RESEARCH

From Molecular Genetics to Translational Therapeutics

Genetics of inherited disorders

Genetics and Functional Studies of Autosomal Recessive Neurological Disorders

Neurological conditions account for over 6% of the global disease burden. There are more than 600 neurological disorders, and cognitive dysfunction, also referred to as intellectual disability (ID), occupies a prominent position in this list. Cognitive dysfunction arises from the failure of neuronal cells to organize into a complex network and remodel this network in response to learning and experience. It is manifested by deficits in adaptive behaviors in everyday social and practical skills. Due to its high prevalence, and the lifetime cost of care per individual in the range of $1-2 million in the United States (CDC), it presents a significant health burden.

An emerging understanding of ID posits a seed genetic cause that escalates across the scales and networks of the nervous system into a systems-level perturbation of information processing in multiple brain areas, leading to pathologies of cognition. Etiopathogenesis can be found in one protein often implicated in various cellular processes and developmental stages. During the interdependent processes of brain circuit development, these perturbations cause cascades of dysfunction that ripple across the molecular and cellular scales and scales of neuronal connectivity, from synaptic nanostructure to transmission to mesoscale neuroanatomical connectivity. Monogenic ID, therefore, presents a rare opportunity to appreciate the tiers of causality in diseases of cognition and those of neurotypical brain development when investigated across scales and developmental time.

Dr. Saima Riazuddin and her collaborators, including Drs. Thomas Blanpied and Alex Poulopoulos at UMB have team synergy to investigate ID from its genetic to its circuit miswiring etiologies by interrogating distinct cell types (cellular scale), the composition and distribution of molecular complexes (nanoscale), and the connectivity networks they develop across the brain (mesoscale), investigated in variety systems and developmental times. We use this integrated approach as a proof-of-principal pipeline for the investigation of nervous system diseases stemming from monogenic causes that lead to complex cognitive impairment.

Animal models

Deciphering the Molecular Mechanisms of the Inner ear and Middle ear Development and Function

Role of CIB Proteins in the Inner Ear Structure and Function

Hearing loss (HL) is an etiologically diverse condition that can occur at any age and severity level, affecting 1 in 500 infants and more than 360 million people globally. In numerous ethnicities, Dr. Ahmed and his team have previously identified pathogenic variants in the CIB2 gene encoding Calcium and Integrin-Binding protein 2 (CIB2) as the etiology of HL. In collaboration with Dr. Gregory Frolenkov at the University of Kentucky, his team discovered that CIB2 is expressed in the mouse hair cell stereocilia and binds to the TMC1 and TMC2 components of the hair cell mechanoelectrical transduction (MET) complex and that deafness causing CIB2 mutations disrupt these interactions and concluded that CIB2 is essential for the MET function.

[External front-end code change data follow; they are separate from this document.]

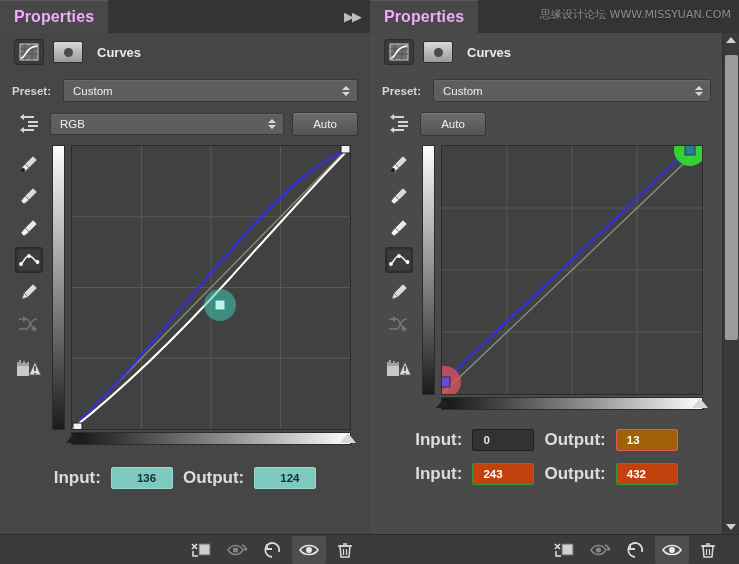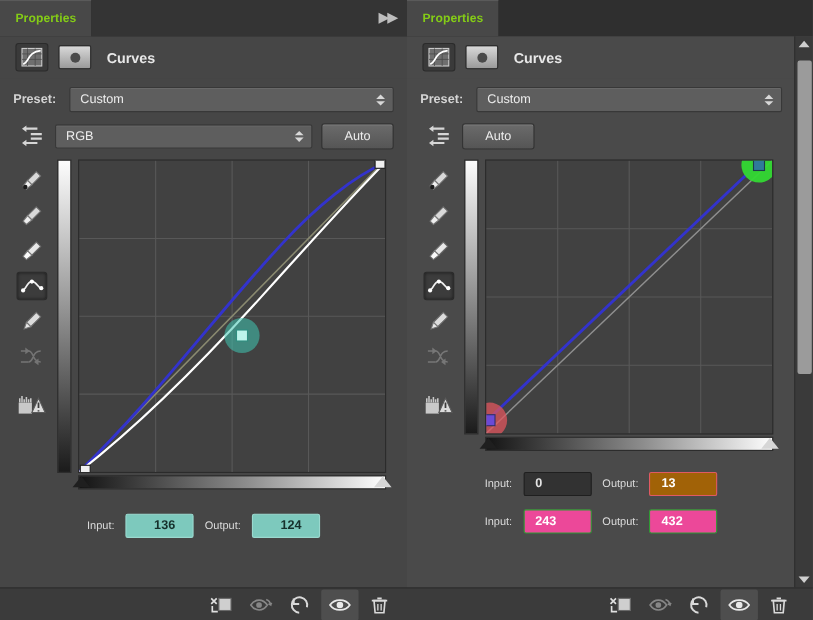"Properties" .tab { color: #84cc16 -> #f0abfc; font-size: 11px -> 16px }
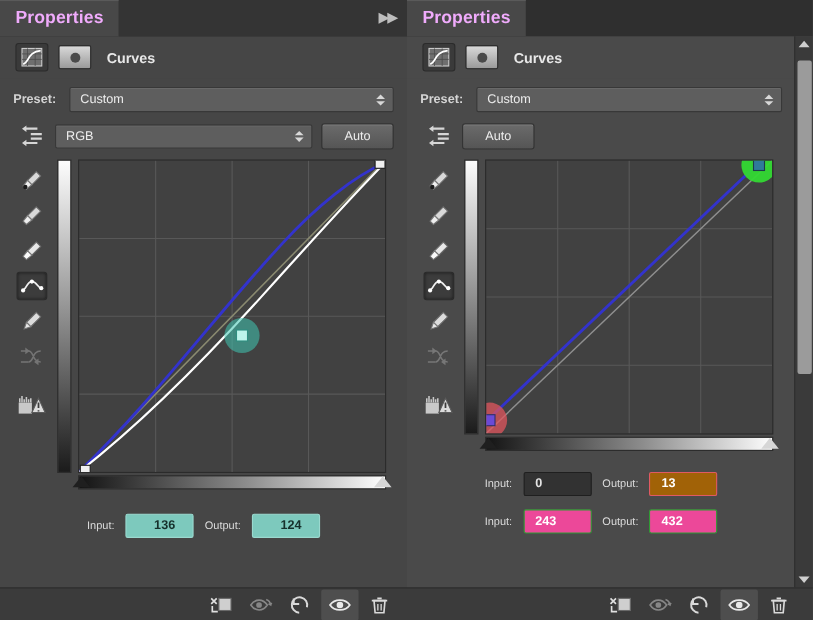"思缘设计论坛 WWW.MISSYUAN.COM" div.tab-filler { html: none -> <div> <span>思缘设计论坛 WWW.MISSYUAN.COM</span> </div> }
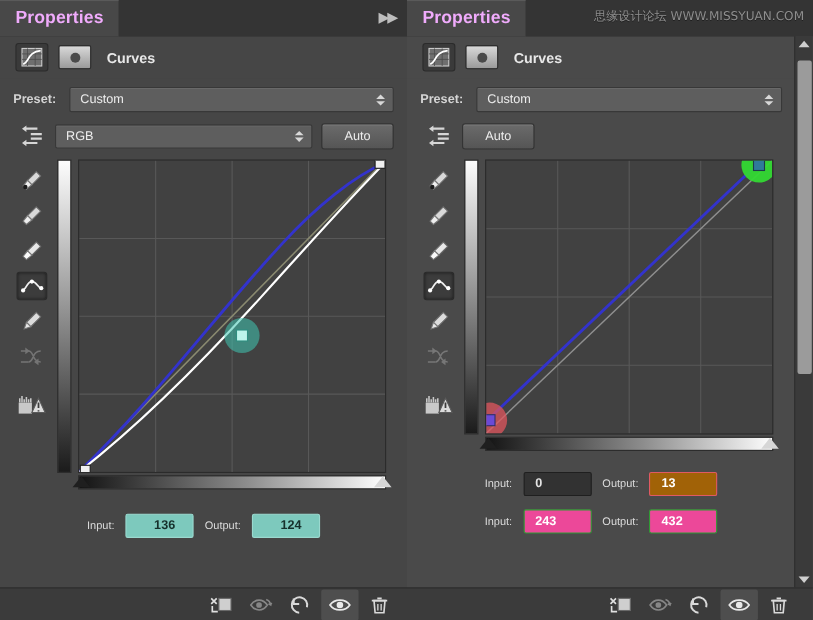"Input:" .io-lbl { font-size: 10px -> 17px; font-weight: normal -> bold }
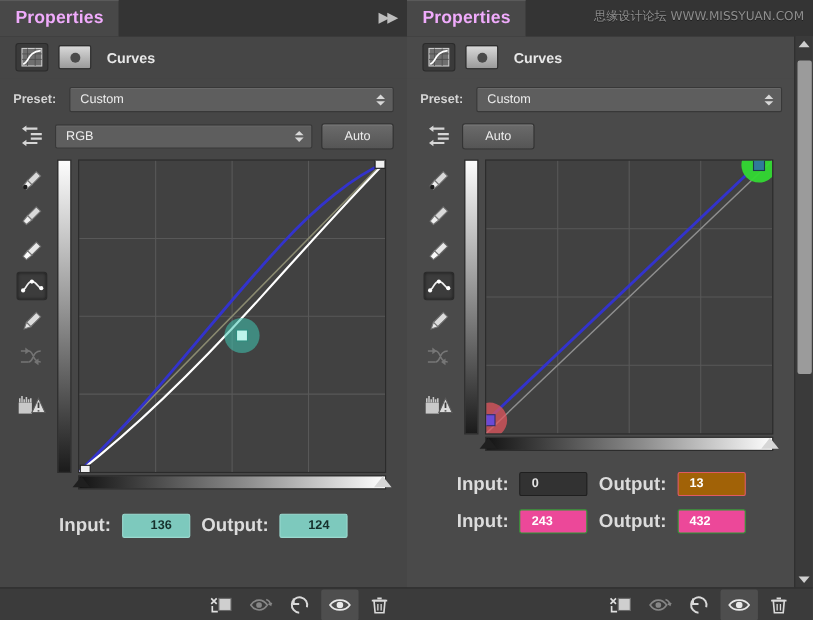"243" .io-field.green { background: #ec4899 -> #c2410c }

His team has generated two mouse models carrying the human deafness-related Cib2 variants (Cib2^F91S and Cib2^R186W knock-ins) and characterized them together with a mouse line lacking CIB2 (Cib2^ko). Both Cib2^F91S and Cib2ko mouse strains are deaf and lack typical MET responses in the auditory hair cells despite the existence of tip links that are ordinarily responsible for gating the MET channels. In contrast, the p.R186W mutation does not disrupt the interaction between CIB2 and TMC1/2 and MET currents in mutant mice are diminished but still detectable. It is particularly intriguing that CIB2’s participation in the MET machinery may be responsible for at least some of the several well-known effects of Ca²⁺ on hair cell MET function. Currently, his team, in collaboration with Dr. Frolenkov, is investigating the precise function of CIB2 in MET. Their working hypothesis is that CIB2 is a calcium-dependent element that regulates the sensitivity of the MET channels and force transmission to these channels in the mammalian auditory hair cells.

Their findings further determined that CIB2 deficiency causes an overgrowth of transducing shorter-row stereocilia in the hair bundle without altering the non-transducing tallest-row stereocilia. This observation cannot be explained solely by the loss of MET since blockage of the MET channels causes an opposite effect, the retraction of transducing stereocilia. Hence, CIB2 must have some role in stereocilia growth, unrelated to MET. Currently, they are investigating the involvement of CIB2 in the molecular networks implicated in the development and patterning of auditory stereocilia bundles. Besides CIB2, Dr. Ahmed’s team is also investigating the role of CIB3 in the auditory and vestibular hair cells.